What to produce -> Type the entries out again exactly as they read, but leave every picture behind.

Itemized modification records:
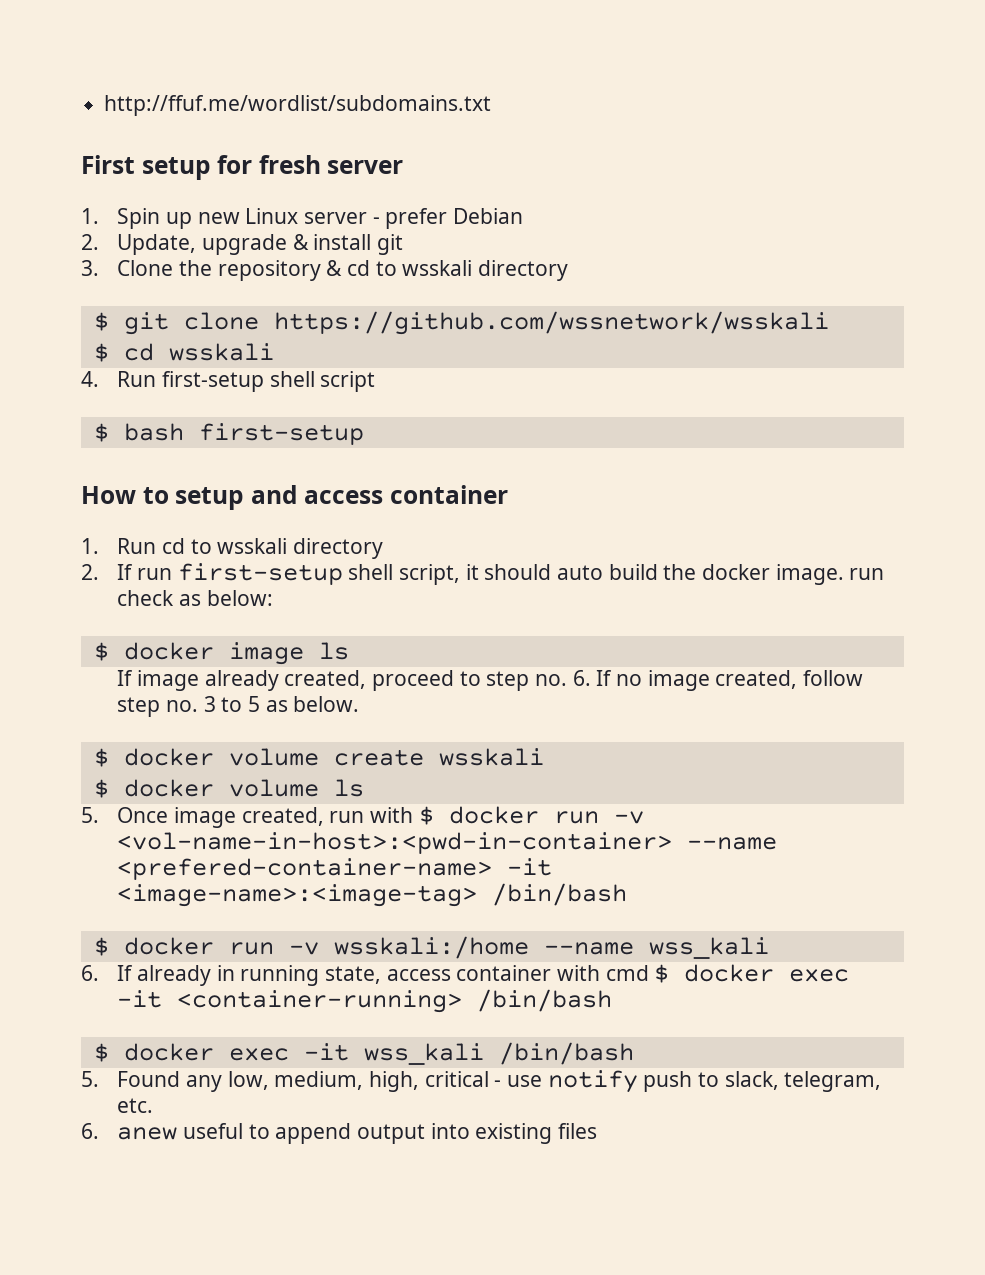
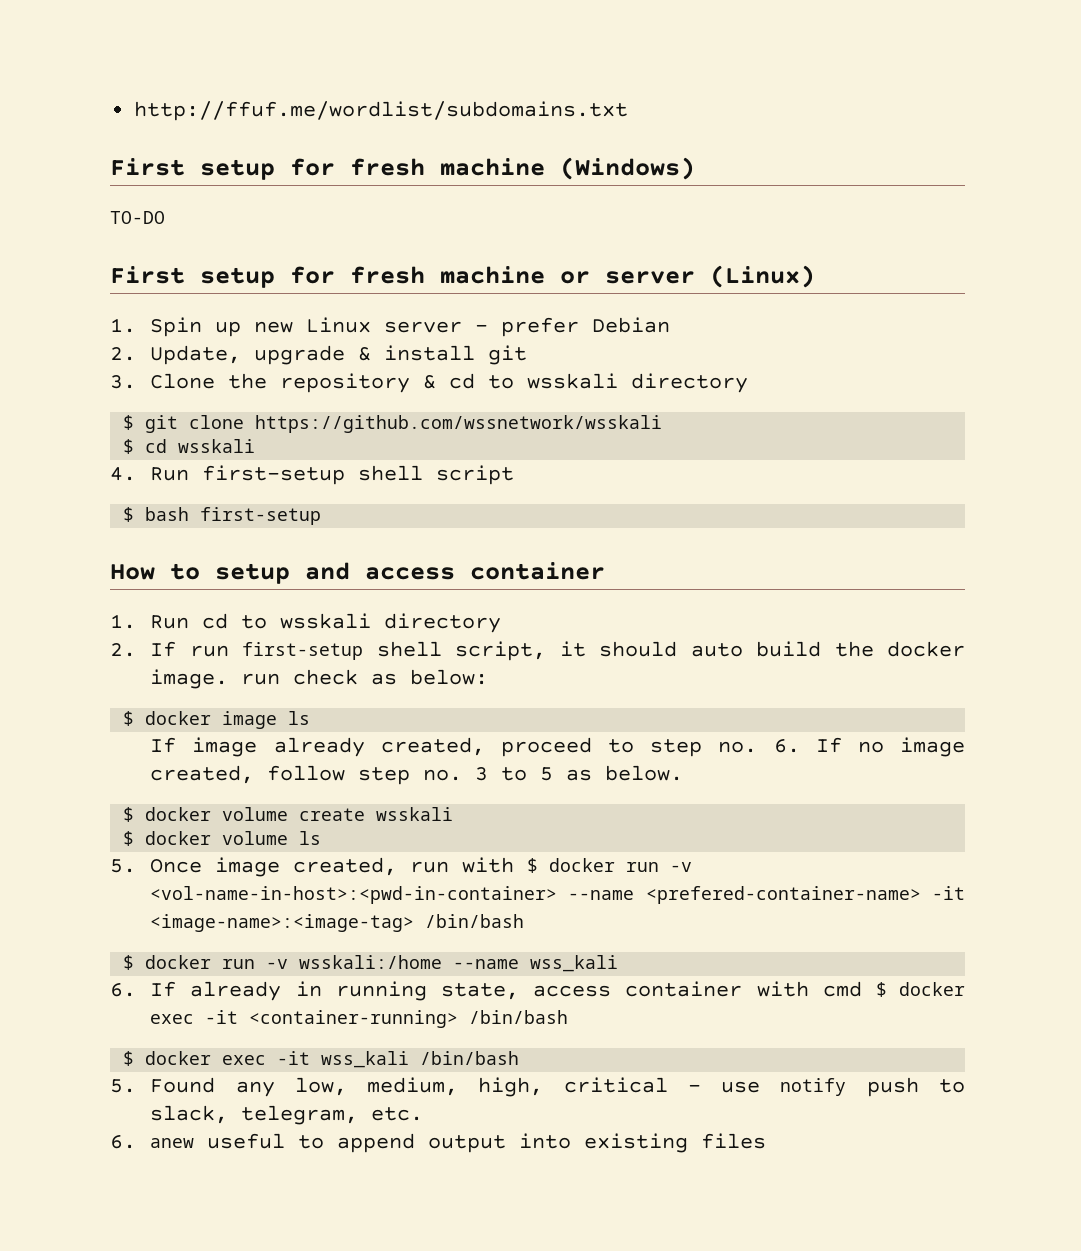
[327,160,404,174] server -> [440,157,695,180] [110,211,165,224] [110,265,815,288] machine (Windows) // TO-DO // First setup for fresh machine or server (Linux)

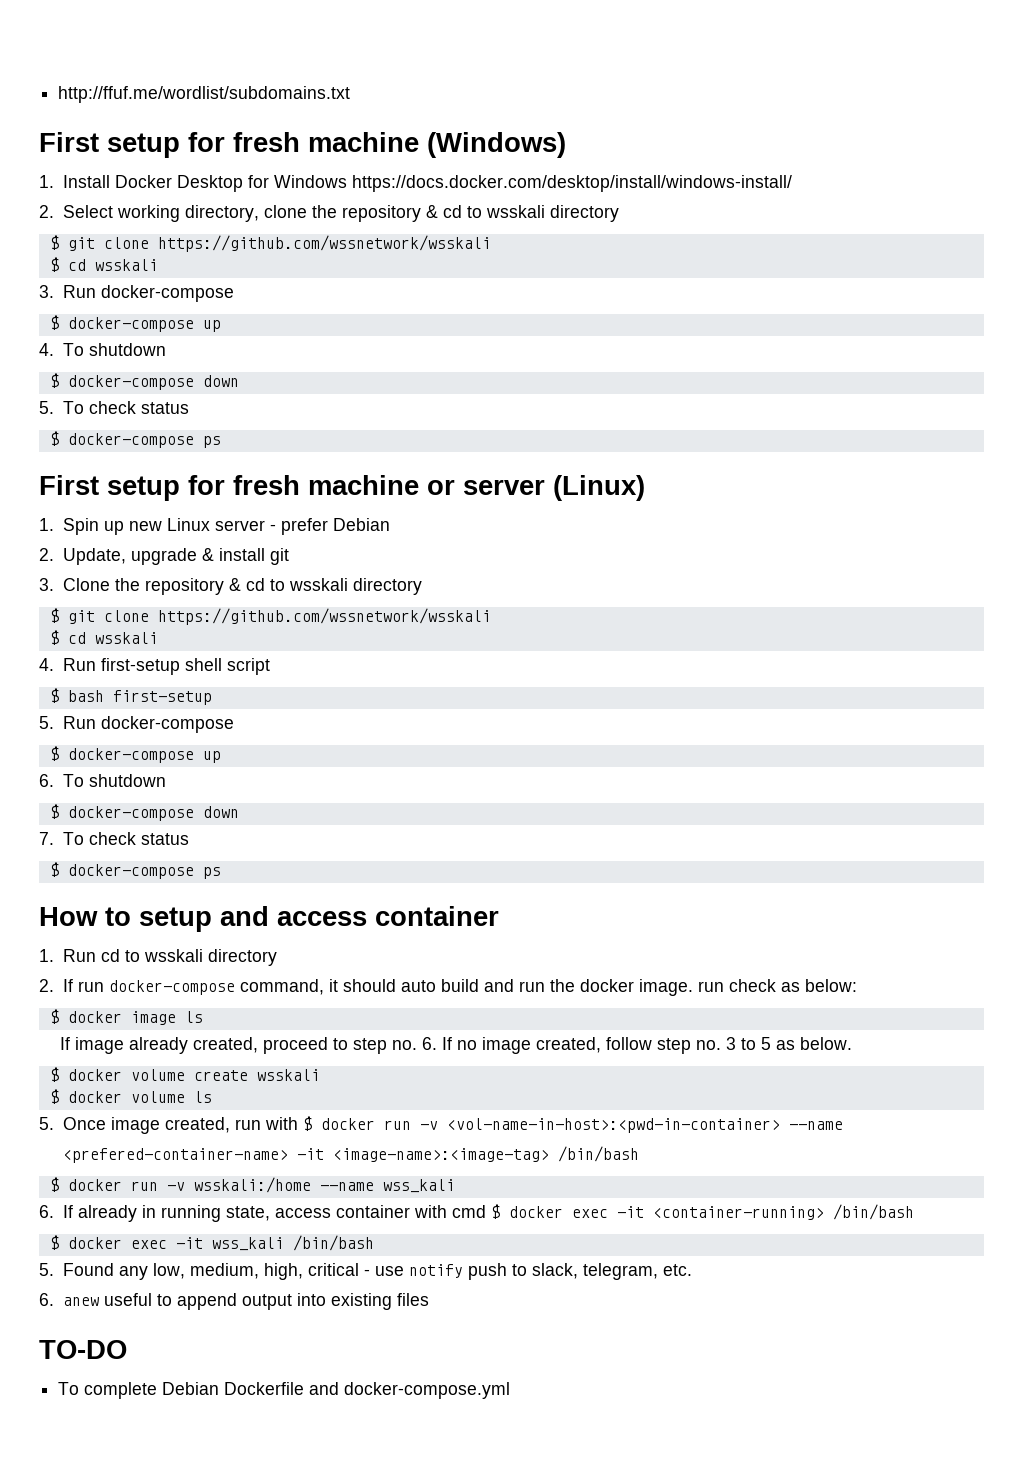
[110,211,165,224] TO-DO -> [39,175,792,192] [39,205,619,222] [49,235,491,252] [49,257,158,272] [39,285,234,302] [49,315,221,332] [39,343,166,356] [49,373,239,390] [39,401,189,414] [49,431,221,448] 1. Install Docker Desktop for Windows https://docs.docker.com/desktop/install/windows-install/ // 2. Select working directory, clone the repository & cd to wsskali directory // $ git clone https://github.com/wssnetwork/wsskali // $ cd wsskali // 3. Run docker-compose // $ docker-compose up // 4. To shutdown // $ docker-compose down // 5. To check status // $ docker-compose ps
(322, 516) none -> [39,716,234,733] [49,746,221,763] [39,774,166,787] [49,804,239,821] [39,832,189,845] [49,862,221,879] // 5. Run docker-compose // $ docker-compose up // 6. To shutdown // $ docker-compose down // 7. To check status // $ docker-compose ps
[242,641,547,661] first-setup shell script, -> [108,979,324,995] docker-compose command,
(822, 649) none -> [483,979,545,992] and run
(767, 1141) none -> [39,1340,127,1359] [58,1382,511,1399] // TO-DO // To complete Debian Dockerfile and docker-compose.yml

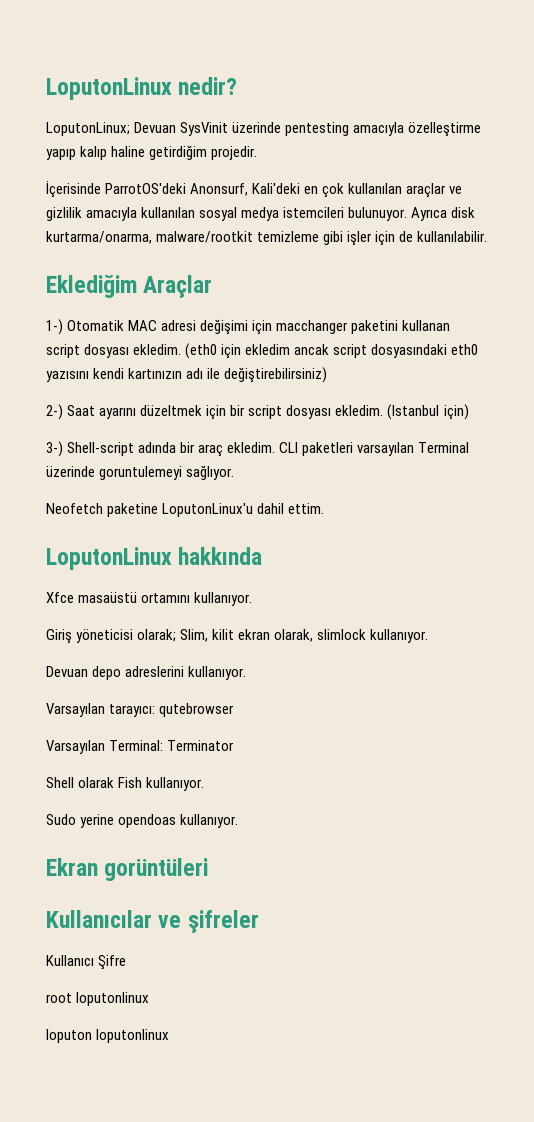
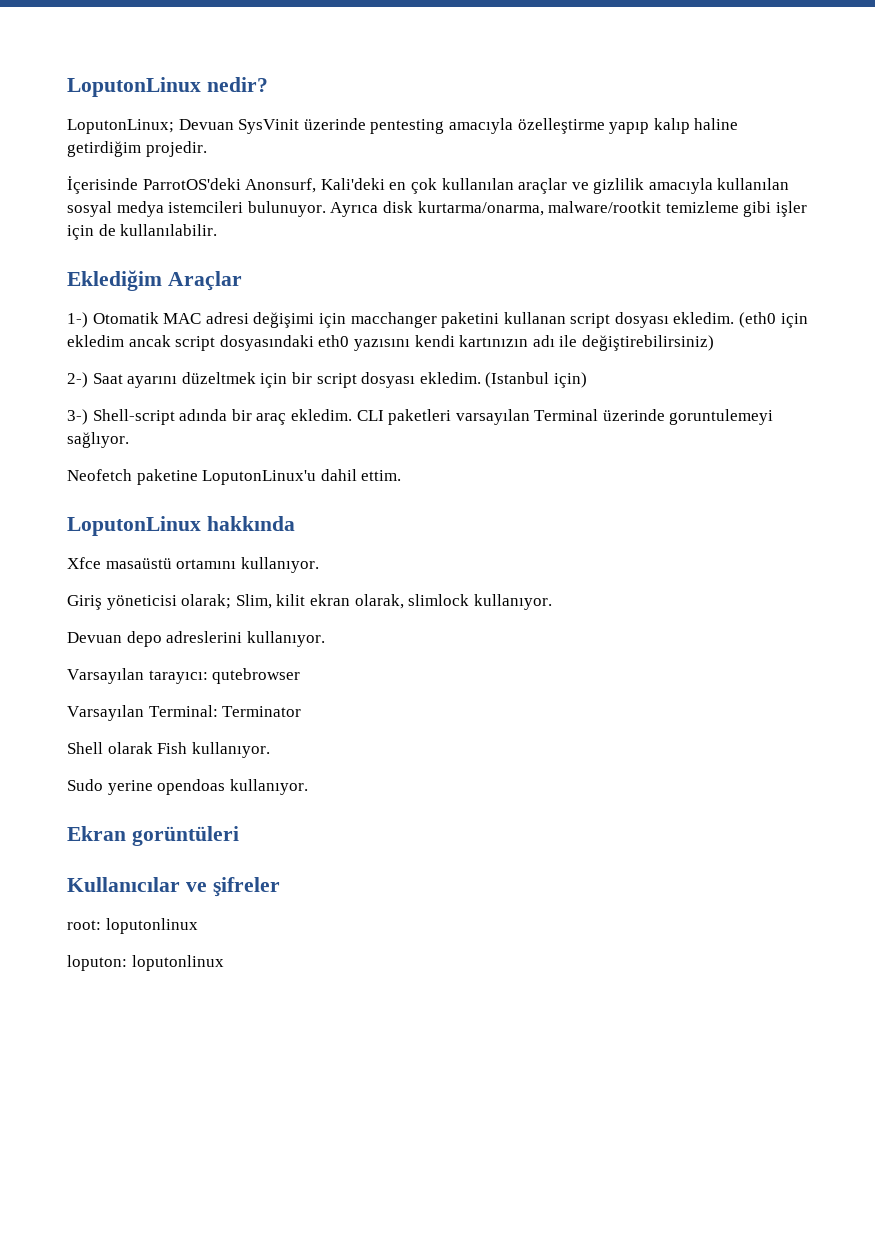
[46,955,127,970] [46,993,72,1003] Kullanıcı Şifre // root -> [67,920,101,930] root:
[46,1029,92,1043] loputon -> [67,955,127,971] loputon:

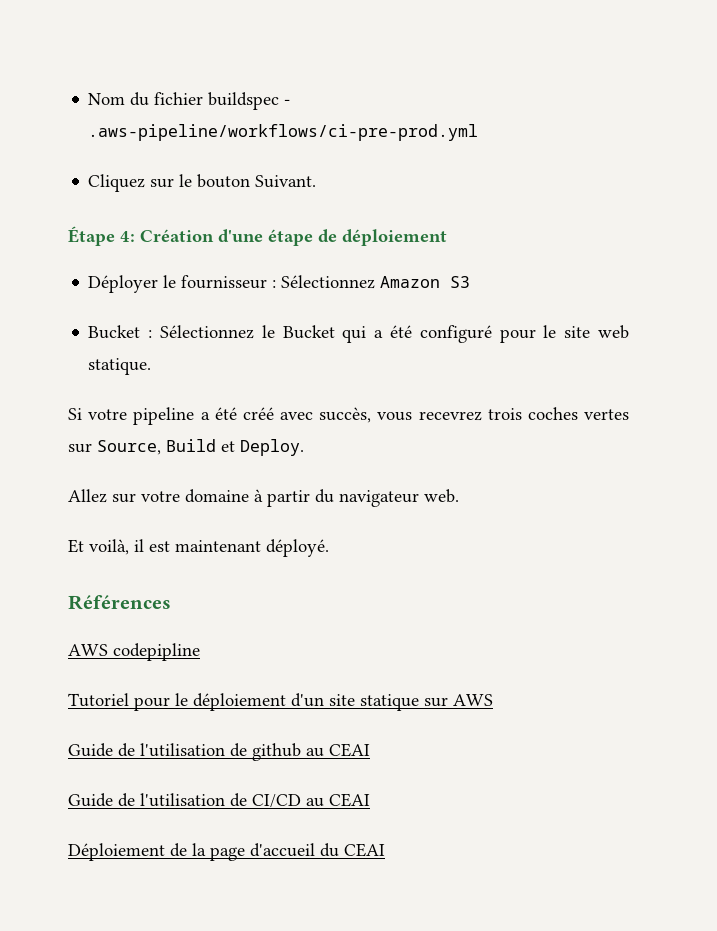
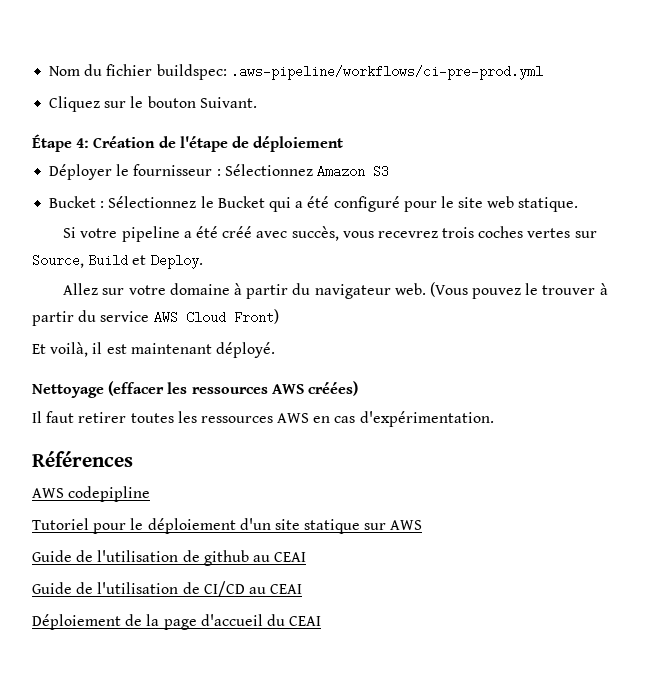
[208,92,291,110] buildspec - -> [156,64,227,80] buildspec:
[218,229,313,246] d'une étape -> [158,136,228,152] de l'étape
(459, 496) none -> [429,282,608,299] [32,309,279,326] (Vous pouvez le trouver à partir du service AWS Cloud Front)
(329, 548) none -> [32,381,358,398] [32,411,494,427] // Nettoyage (effacer les ressources AWS créées) // Il faut retirer toutes les ressources AWS en cas d'expérimentation.

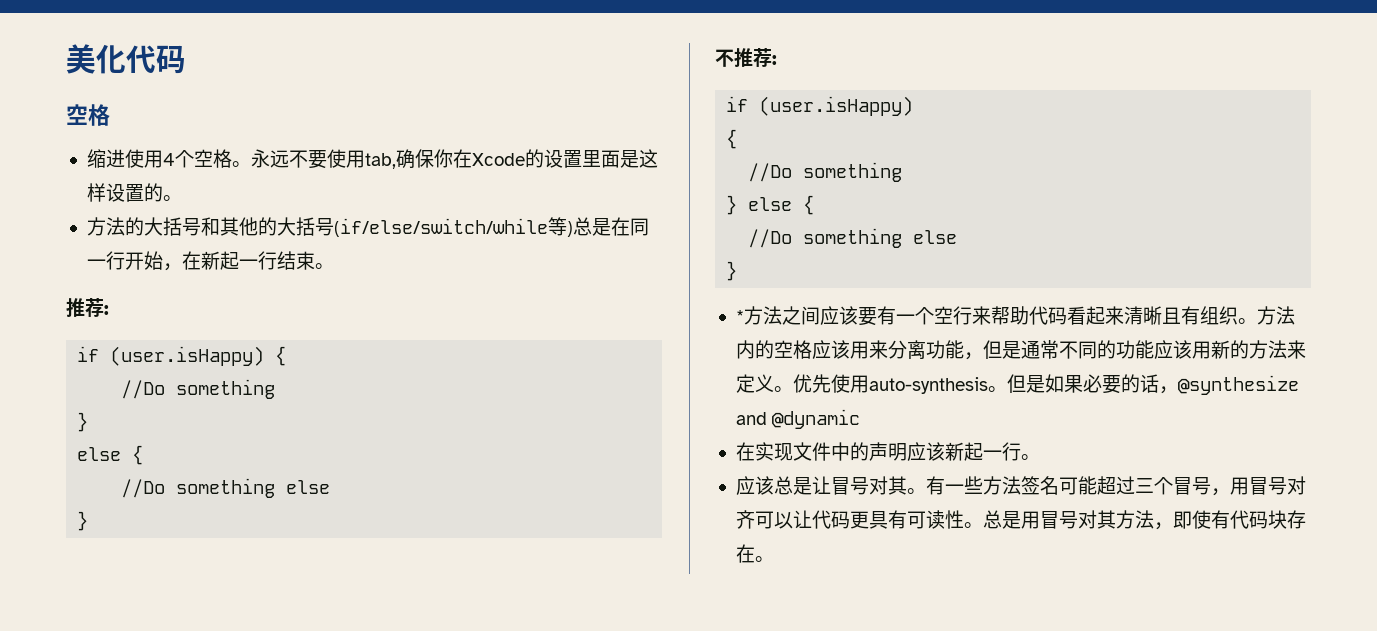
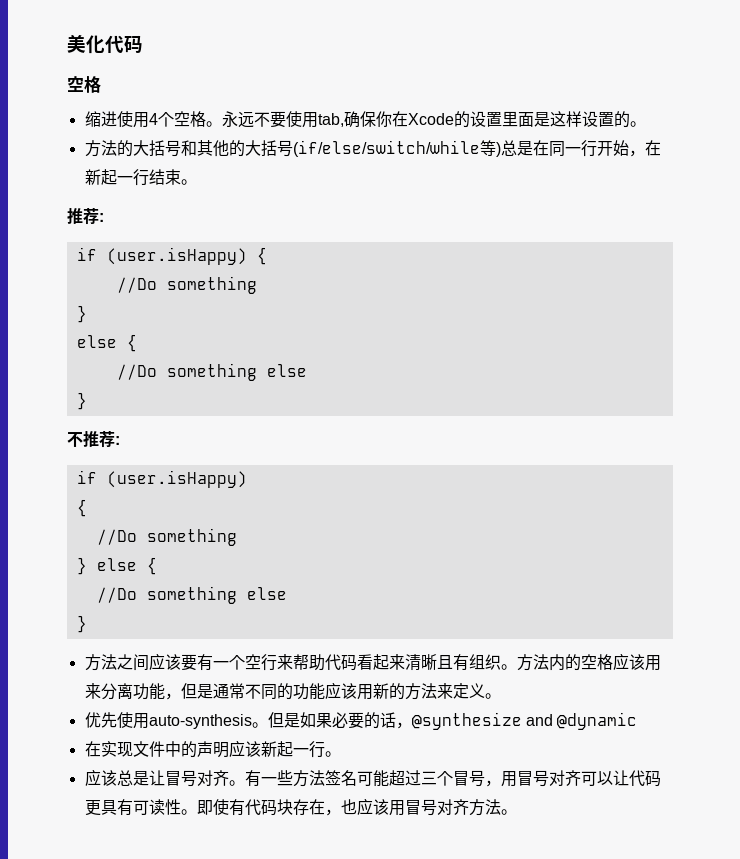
[735,310,744,323] * -> (87, 624) none
(793, 389) none -> (501, 696) //
[887,476,907,495] 其 -> [212,770,229,786] 齐
[982,510,1306,530] [735,544,755,563] 总是用冒号对其方法，即使有代码块存在 -> [196,798,501,816] 即使有代码块存在，也应该用冒号对齐方法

Final answer ->
[327,160,404,174] server -> [440,157,695,180] [110,211,165,224] [110,265,815,288] machine (Windows) // TO-DO // First setup for fresh machine or server (Linux)

[110,211,165,224] TO-DO -> [39,175,792,192] [39,205,619,222] [49,235,491,252] [49,257,158,272] [39,285,234,302] [49,315,221,332] [39,343,166,356] [49,373,239,390] [39,401,189,414] [49,431,221,448] 1. Install Docker Desktop for Windows https://docs.docker.com/desktop/install/windows-install/ // 2. Select working directory, clone the repository & cd to wsskali directory // $ git clone https://github.com/wssnetwork/wsskali // $ cd wsskali // 3. Run docker-compose // $ docker-compose up // 4. To shutdown // $ docker-compose down // 5. To check status // $ docker-compose ps
(322, 516) none -> [39,716,234,733] [49,746,221,763] [39,774,166,787] [49,804,239,821] [39,832,189,845] [49,862,221,879] // 5. Run docker-compose // $ docker-compose up // 6. To shutdown // $ docker-compose down // 7. To check status // $ docker-compose ps
[242,641,547,661] first-setup shell script, -> [108,979,324,995] docker-compose command,
(822, 649) none -> [483,979,545,992] and run
(767, 1141) none -> [39,1340,127,1359] [58,1382,511,1399] // TO-DO // To complete Debian Dockerfile and docker-compose.yml

[46,955,127,970] [46,993,72,1003] Kullanıcı Şifre // root -> [67,920,101,930] root:
[46,1029,92,1043] loputon -> [67,955,127,971] loputon:

[208,92,291,110] buildspec - -> [156,64,227,80] buildspec:
[218,229,313,246] d'une étape -> [158,136,228,152] de l'étape
(459, 496) none -> [429,282,608,299] [32,309,279,326] (Vous pouvez le trouver à partir du service AWS Cloud Front)
(329, 548) none -> [32,381,358,398] [32,411,494,427] // Nettoyage (effacer les ressources AWS créées) // Il faut retirer toutes les ressources AWS en cas d'expérimentation.

[735,310,744,323] * -> (87, 624) none
(793, 389) none -> (501, 696) //
[887,476,907,495] 其 -> [212,770,229,786] 齐
[982,510,1306,530] [735,544,755,563] 总是用冒号对其方法，即使有代码块存在 -> [196,798,501,816] 即使有代码块存在，也应该用冒号对齐方法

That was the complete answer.